■ DIRECTIONS FOR THIS TASK ■
Please give an exact copy of every line from the one holding "Cost of Revenue, 2018-06-30: 1537000" through the final line of the records below.

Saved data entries
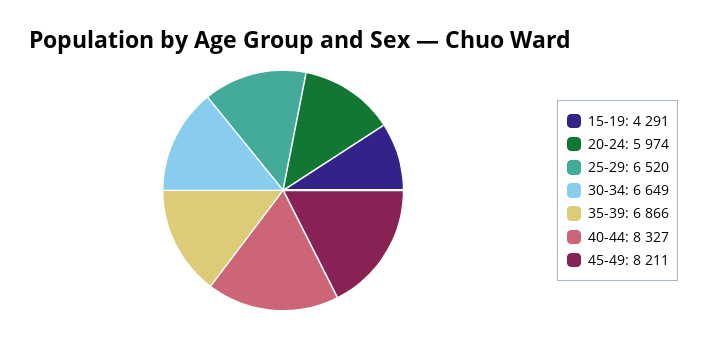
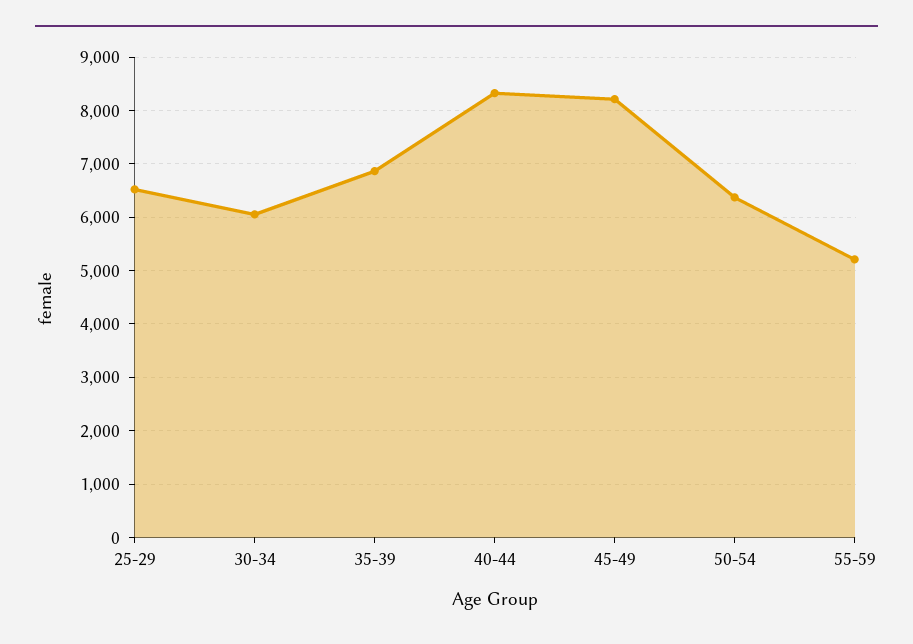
15-19: 4291 -> none
20-24: 5974 -> none
30-34: 6649 -> 6000
50-54: none -> 6400
55-59: none -> 5200

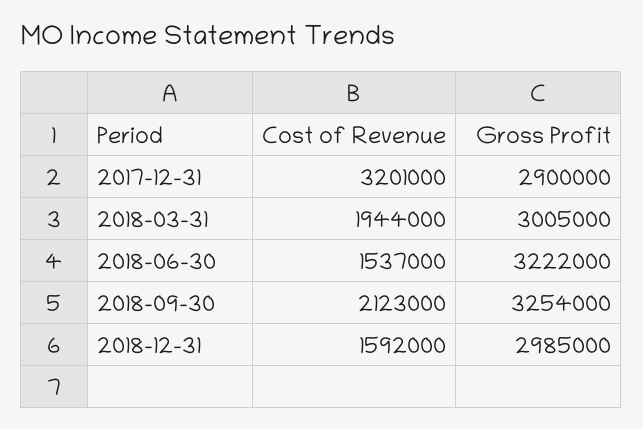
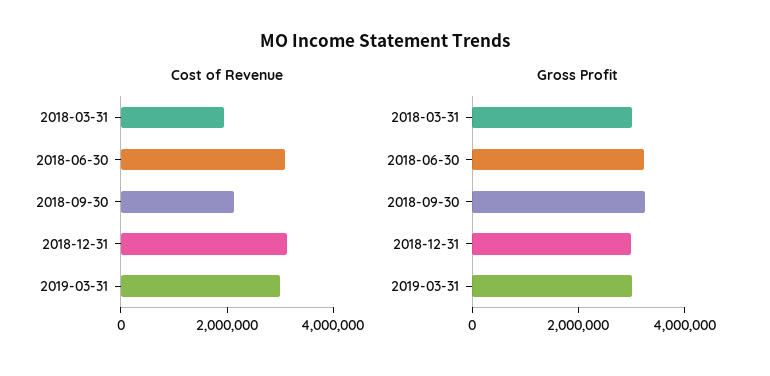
Cost of Revenue, 2017-12-31: 3201000 -> none
Gross Profit, 2017-12-31: 2900000 -> none
Cost of Revenue, 2018-06-30: 1537000 -> 3000000
Cost of Revenue, 2018-12-31: 1592000 -> 3000000
Cost of Revenue, 2019-03-31: none -> 3000000
Gross Profit, 2019-03-31: none -> 3000000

■ SOLVED PROBLEM ■
Cost of Revenue, 2018-06-30: 1537000 -> 3000000
Cost of Revenue, 2018-12-31: 1592000 -> 3000000
Cost of Revenue, 2019-03-31: none -> 3000000
Gross Profit, 2019-03-31: none -> 3000000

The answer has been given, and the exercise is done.